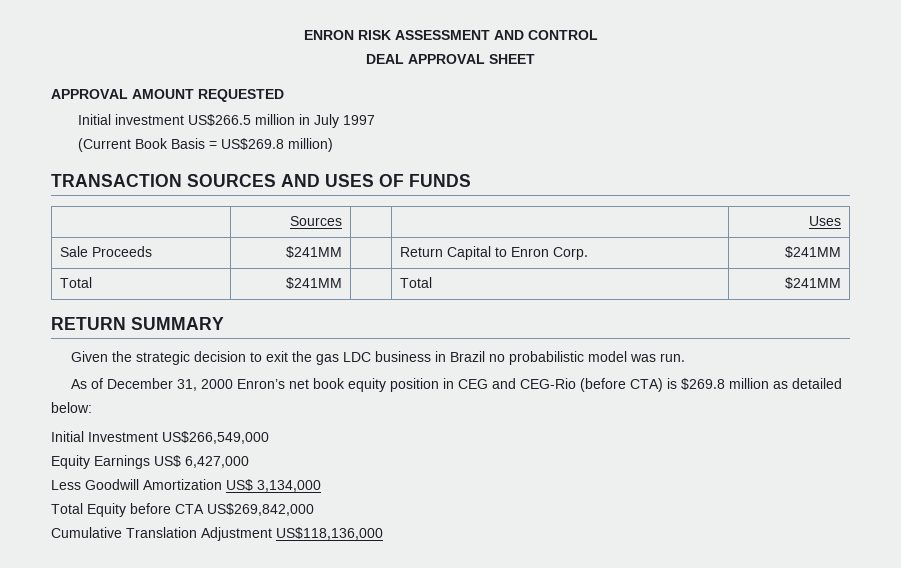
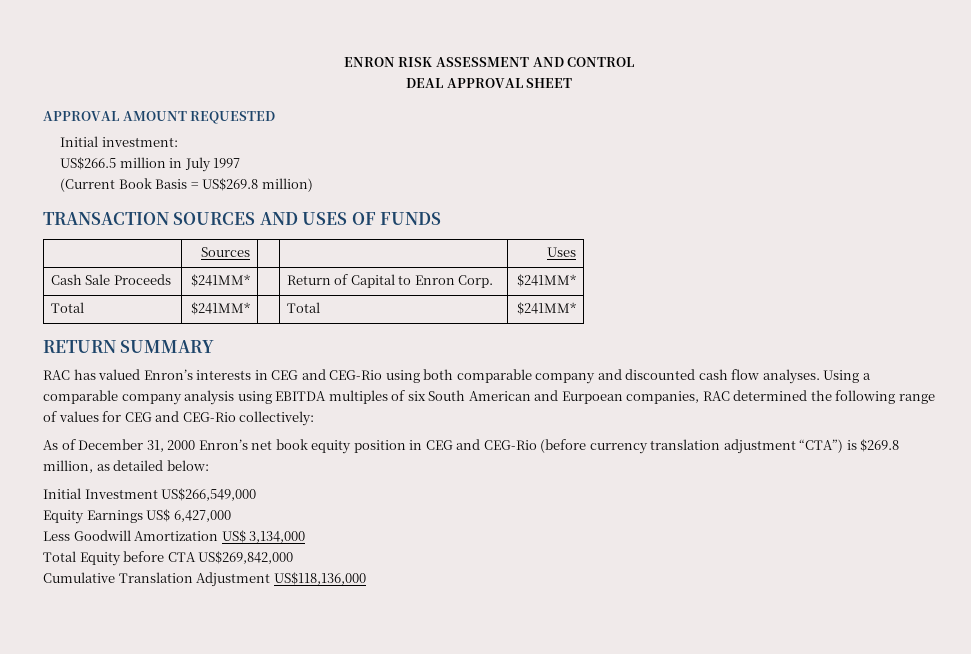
- Initial investment US$266.5 million in July 1997
+ Initial investment:
+ US$266.5 million in July 1997
- Sale Proceeds | $241MM | | Return Capital to Enron Corp. | $241MM
- Total | $241MM | | Total | $241MM
+ Cash Sale Proceeds | $241MM* | | Return of Capital to Enron Corp. | $241MM*
+ Total | $241MM* | | Total | $241MM*
- Given the strategic decision to exit the gas LDC business in Brazil no probabilistic model was run.
+ RAC has valued Enron’s interests in CEG and CEG-Rio using both comparable company and discounted cash flow analyses. Using a comparable company analysis using EBITDA multiples of six South American and Eurpoean companies, RAC determined the following range of values for CEG and CEG-Rio collectively:
- As of December 31, 2000 Enron’s net book equity position in CEG and CEG-Rio (before CTA) is $269.8 million as detailed below:
+ As of December 31, 2000 Enron’s net book equity position in CEG and CEG-Rio (before currency translation adjustment “CTA”) is $269.8 million, as detailed below:

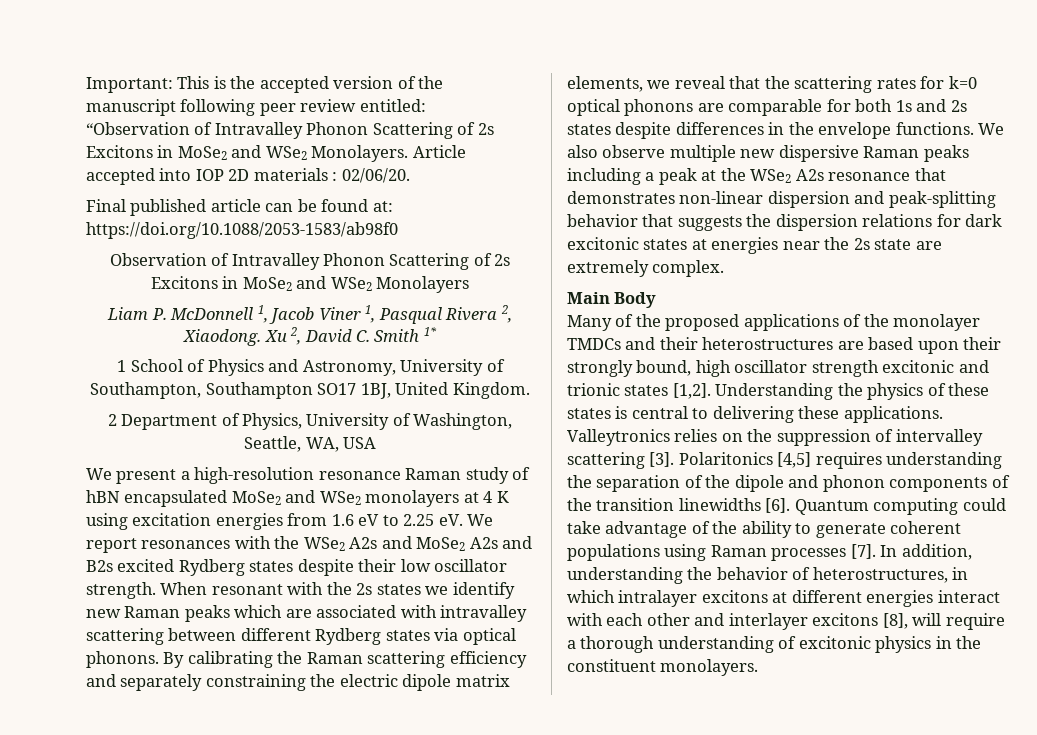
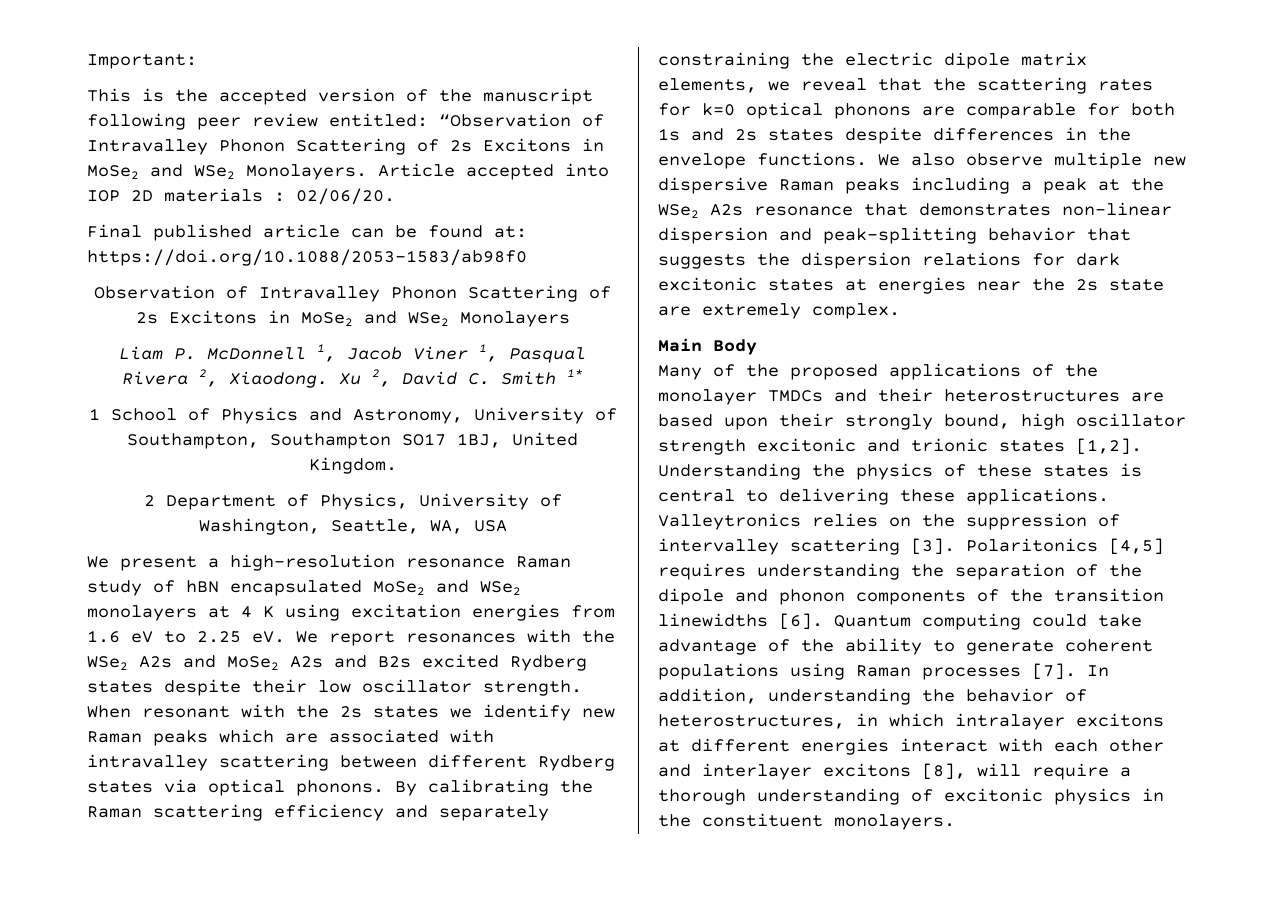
- Important: This is the accepted version of the manuscript following peer review entitled: “Observation of Intravalley Phonon Scattering of 2s Excitons in MoSe2 and WSe2 Monolayers.
+ Important:
+ This is the accepted version of the manuscript following peer review entitled: “Observation of Intravalley Phonon Scattering of 2s Excitons in MoSe2 and WSe2 Monolayers.

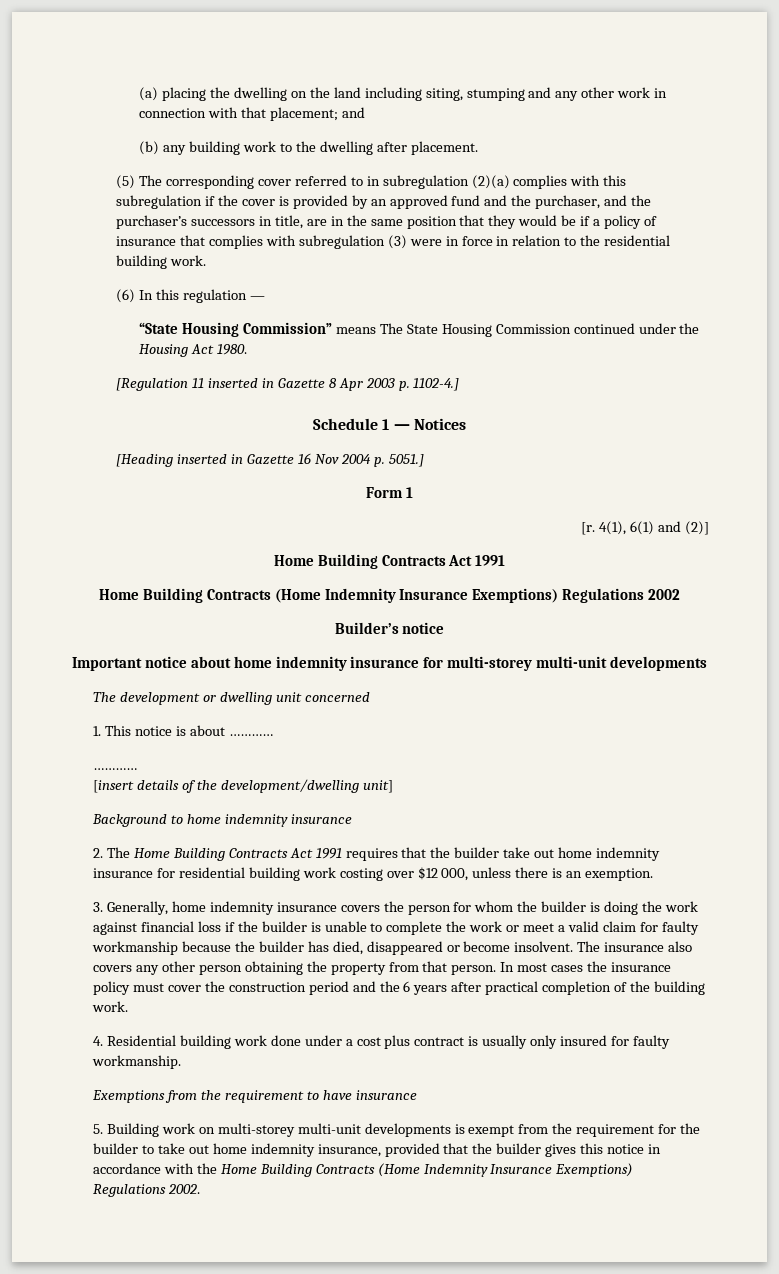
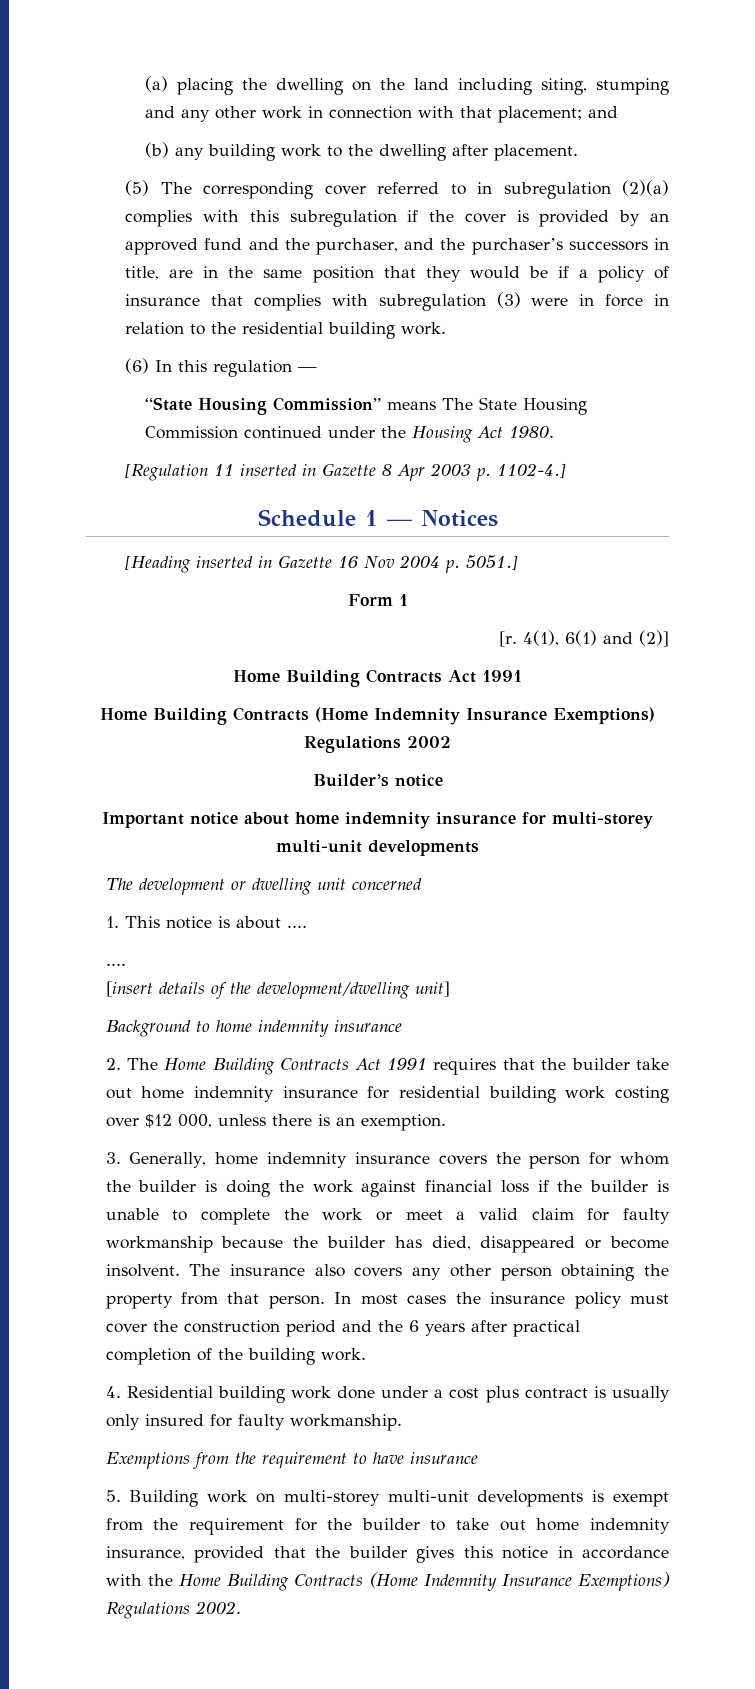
- 1. This notice is about …………
- …………
+ 1. This notice is about ....
+ ....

◆ AIM OF THE EXERCISE ◆
Give the lines exactly, from the first line of the entries to the line with "RAC has valued", both ends included. Skip the pictures.

◆ SOLUTION FOR THIS EXERCISE ◆
- Initial investment US$266.5 million in July 1997
+ Initial investment:
+ US$266.5 million in July 1997
- Sale Proceeds | $241MM | | Return Capital to Enron Corp. | $241MM
- Total | $241MM | | Total | $241MM
+ Cash Sale Proceeds | $241MM* | | Return of Capital to Enron Corp. | $241MM*
+ Total | $241MM* | | Total | $241MM*
- Given the strategic decision to exit the gas LDC business in Brazil no probabilistic model was run.
+ RAC has valued Enron’s interests in CEG and CEG-Rio using both comparable company and discounted cash flow analyses. Using a comparable company analysis using EBITDA multiples of six South American and Eurpoean companies, RAC determined the following range of values for CEG and CEG-Rio collectively:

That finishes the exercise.